冷酷社長が政略妻に注ぐ執愛は世界で一番重くて甘い
勉強机に突っ伏せていた香蓮は肩を揺すられた振動で、ぼんやりと意識を戻す。
彼女の顔を覗き込んでいたのは、都内随一の進学校に通う十七歳の玲志だ。
『れ、玲志くん。来てたんだ』
香蓮は乱れた前髪を整えながら目を泳がせる。
そんな彼女の頭を、玲志は昔と変わらずぽんっとひと撫でした。
『今来た。昨日も遅くまで勉強してたんだろ? お疲れさま』
『あ、ありがとう……』
成長したふたりは、もう家族同然に過ごしてはいない。
玲志は小学校を卒業後、父親が選んだ私立中学に進学し、香蓮もまた別の女子校に進学したからだ。

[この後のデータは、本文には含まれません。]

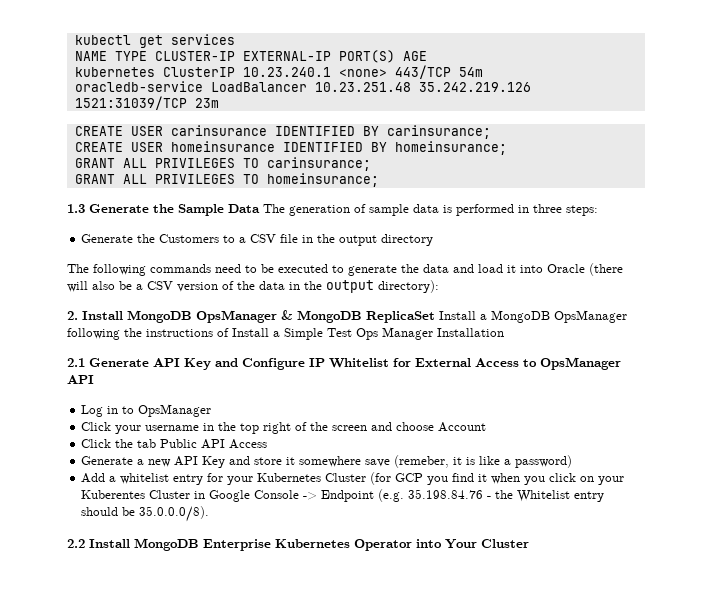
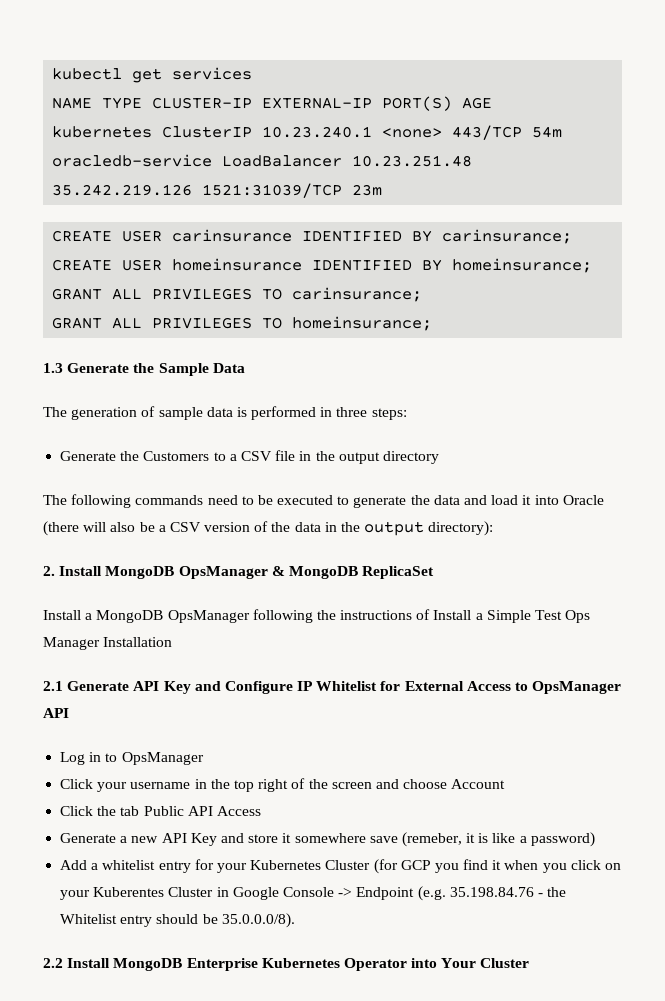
(260, 208) none -> (245, 368) //
(435, 317) none -> (435, 572) //

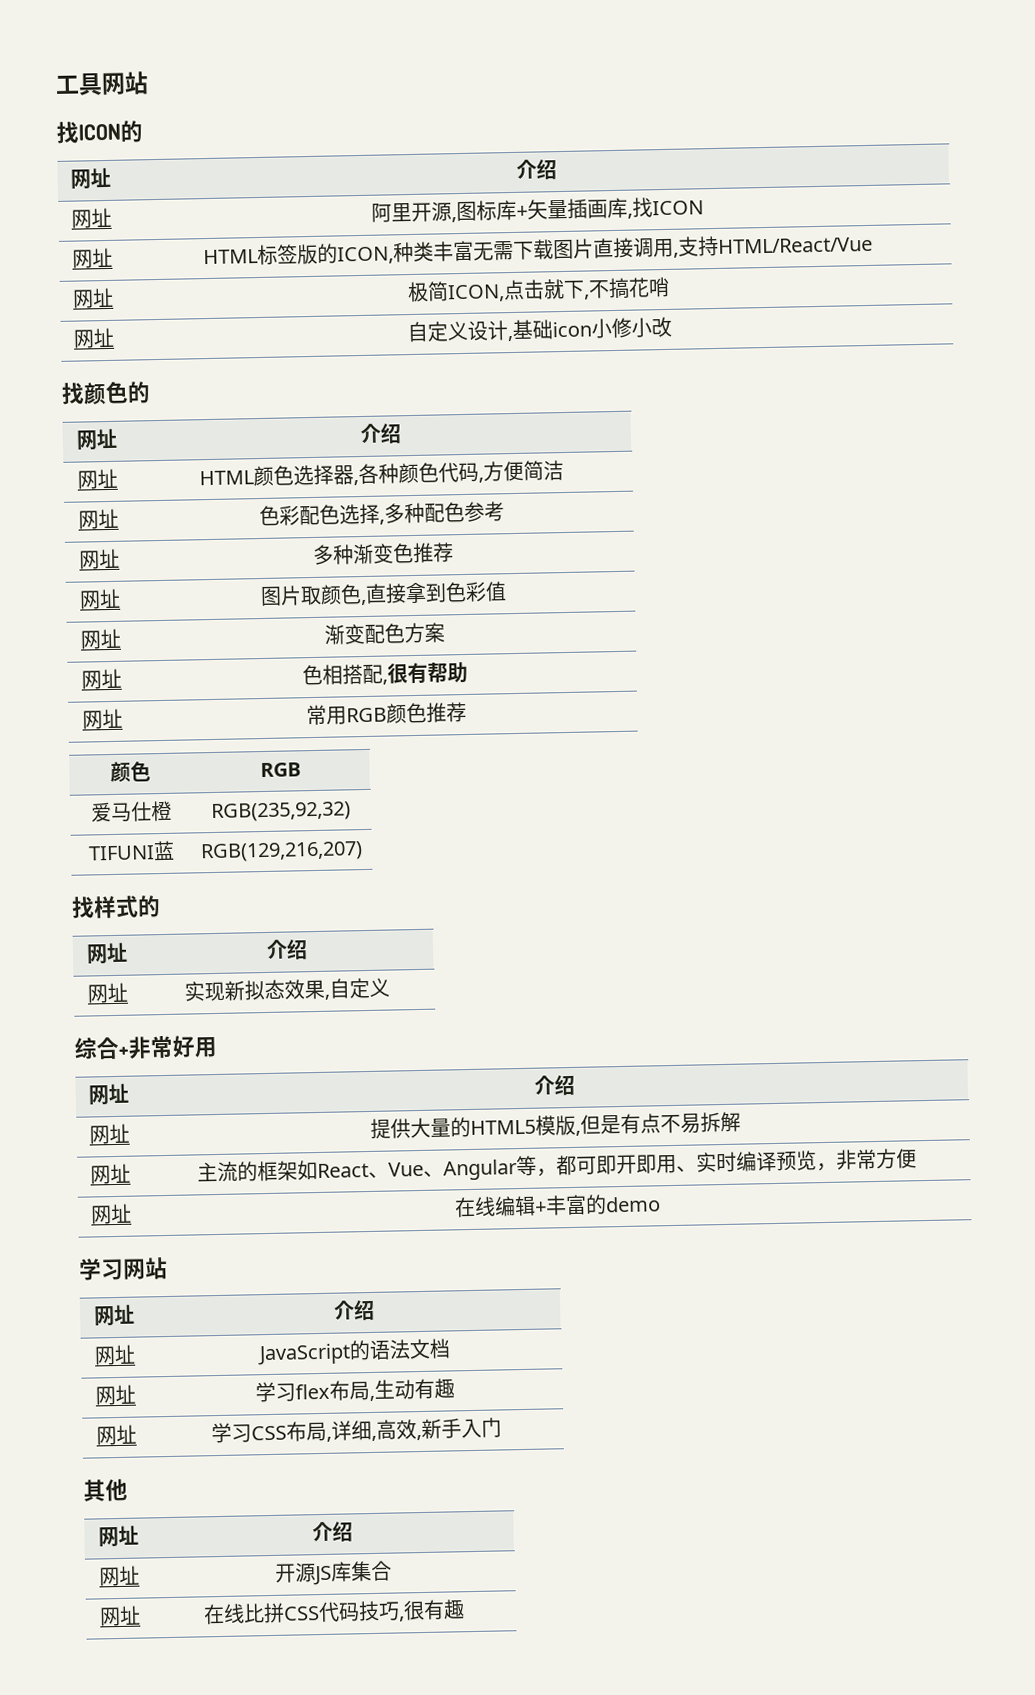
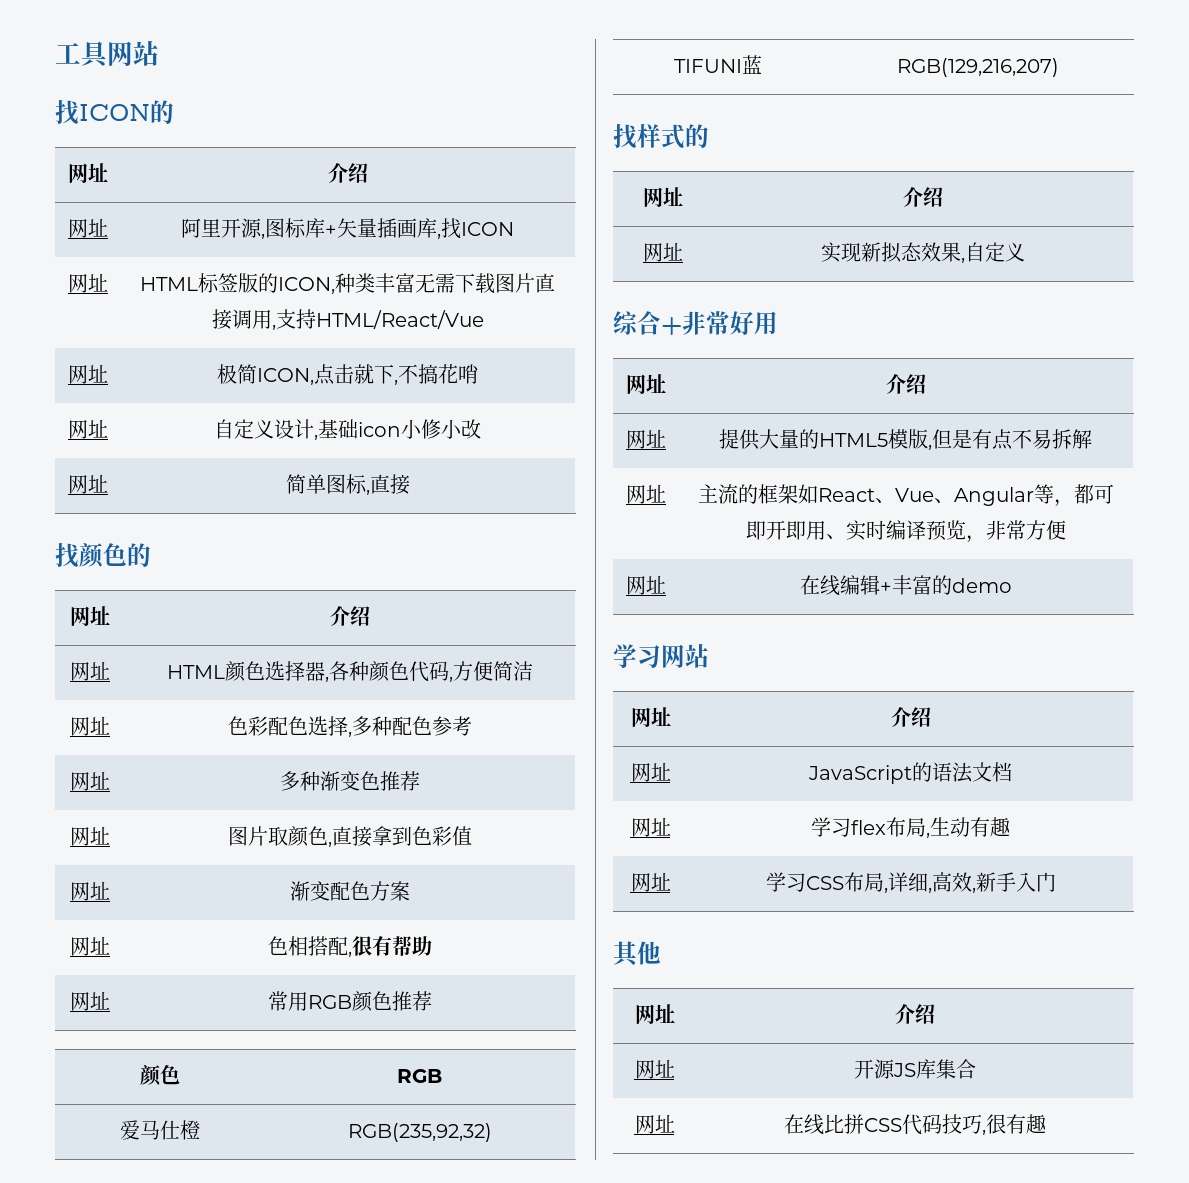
(672, 327) none -> [67,474,108,494] [285,474,410,495] // 网址 | 简单图标,直接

とはいえ全く交流がなくなったかというとそうではなく、
家族同士で食事をする際や、会社のイベントで顔を合わせていたし、ふたりは毎年必ず互いの誕生日にプレゼントを渡していた。
さらに香蓮が高校受験の年になると、部活が多忙で勉強に追いついていない香蓮を心配し、玲志が勉強を教えてくれることになった。